The suit says BOEM officials violated the federal National Environmental Policy Act by not determining the effects of the Deepwater Horizion spill on wildlife and then using that information to rewrite an environmental impact statement supporting Wednesday’s Central Gulf of Mexico Lease Sale 216/222, and instead relied on incomplete information gathered for an environmental statement before the spill.

The Southern Environmental Law Center filed the suit with the U.S. District Court for the District of Columbia on behalf of Oceana, Defenders of Wildlife, Natural Resources Defense Council and the Center for Biological Diversity.
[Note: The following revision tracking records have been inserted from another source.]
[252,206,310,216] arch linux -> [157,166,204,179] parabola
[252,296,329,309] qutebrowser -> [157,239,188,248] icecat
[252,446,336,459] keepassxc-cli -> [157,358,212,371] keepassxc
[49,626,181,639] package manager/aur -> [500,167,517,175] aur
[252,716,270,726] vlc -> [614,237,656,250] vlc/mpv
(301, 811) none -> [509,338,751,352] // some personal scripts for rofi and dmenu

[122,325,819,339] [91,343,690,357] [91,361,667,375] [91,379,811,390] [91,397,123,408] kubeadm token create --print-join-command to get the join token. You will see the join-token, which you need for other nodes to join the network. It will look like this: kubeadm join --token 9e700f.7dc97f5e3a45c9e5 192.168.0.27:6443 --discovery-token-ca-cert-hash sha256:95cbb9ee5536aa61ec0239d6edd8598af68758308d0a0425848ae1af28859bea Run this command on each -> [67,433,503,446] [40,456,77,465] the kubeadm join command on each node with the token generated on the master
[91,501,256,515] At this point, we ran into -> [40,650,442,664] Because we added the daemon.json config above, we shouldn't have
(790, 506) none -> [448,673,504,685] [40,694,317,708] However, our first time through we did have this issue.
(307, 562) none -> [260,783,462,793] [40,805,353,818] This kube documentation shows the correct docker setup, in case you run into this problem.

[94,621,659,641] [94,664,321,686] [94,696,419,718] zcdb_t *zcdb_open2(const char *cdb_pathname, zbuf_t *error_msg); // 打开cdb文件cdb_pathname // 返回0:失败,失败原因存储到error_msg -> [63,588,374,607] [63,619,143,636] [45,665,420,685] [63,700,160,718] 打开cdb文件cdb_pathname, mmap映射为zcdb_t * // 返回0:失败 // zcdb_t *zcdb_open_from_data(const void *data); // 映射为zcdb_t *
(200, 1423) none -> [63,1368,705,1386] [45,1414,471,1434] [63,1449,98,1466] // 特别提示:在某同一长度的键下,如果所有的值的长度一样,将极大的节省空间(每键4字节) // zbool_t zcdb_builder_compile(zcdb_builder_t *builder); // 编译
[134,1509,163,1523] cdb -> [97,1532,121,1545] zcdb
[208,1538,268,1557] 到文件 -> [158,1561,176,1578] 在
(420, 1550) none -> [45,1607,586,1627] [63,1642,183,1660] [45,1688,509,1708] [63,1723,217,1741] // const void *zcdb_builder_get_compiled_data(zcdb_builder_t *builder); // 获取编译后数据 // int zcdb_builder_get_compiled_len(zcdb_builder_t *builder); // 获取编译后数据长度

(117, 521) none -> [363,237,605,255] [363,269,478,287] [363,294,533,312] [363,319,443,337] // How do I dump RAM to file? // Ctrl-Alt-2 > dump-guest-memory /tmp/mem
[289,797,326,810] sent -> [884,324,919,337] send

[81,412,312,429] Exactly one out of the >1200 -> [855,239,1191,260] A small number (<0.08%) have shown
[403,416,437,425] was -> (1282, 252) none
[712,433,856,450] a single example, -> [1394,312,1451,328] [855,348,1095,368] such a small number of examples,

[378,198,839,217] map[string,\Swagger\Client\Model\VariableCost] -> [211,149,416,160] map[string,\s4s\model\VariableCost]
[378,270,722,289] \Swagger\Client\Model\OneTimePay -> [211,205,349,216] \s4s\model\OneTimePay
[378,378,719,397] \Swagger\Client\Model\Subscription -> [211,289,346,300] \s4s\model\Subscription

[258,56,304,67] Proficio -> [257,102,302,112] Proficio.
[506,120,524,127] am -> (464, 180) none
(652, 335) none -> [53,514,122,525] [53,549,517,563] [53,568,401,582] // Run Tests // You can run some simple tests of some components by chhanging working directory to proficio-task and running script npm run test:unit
“The government is gambling with the Gulf by encouraging even more offshore drilling in the same exceedingly deep waters that have already proven to be treacherous, rather than investing in safer clean energy that creates jobs without risking lives and livelihoods,” said Jacqueline Savitz, vice president for North America at Oceana. “This move sets us up for another disastrous oil spill, threatening more human lives, livelihoods, industries and marine life, including endangered species, in the greedy rush to expand offshore drilling.”

A spokesman for BOEM said the agency does not comment on pending lawsuits.

The four environmental groups filed a similar lawsuit in January 2011, challenging the first lease sale after the BP oil spill in the Gulf of Mexico. That suit failed to halt the December 2011 Western Gulf of Mexico Lease Sale 218, which resulted in high bids totaling $338 million on 191 tracts.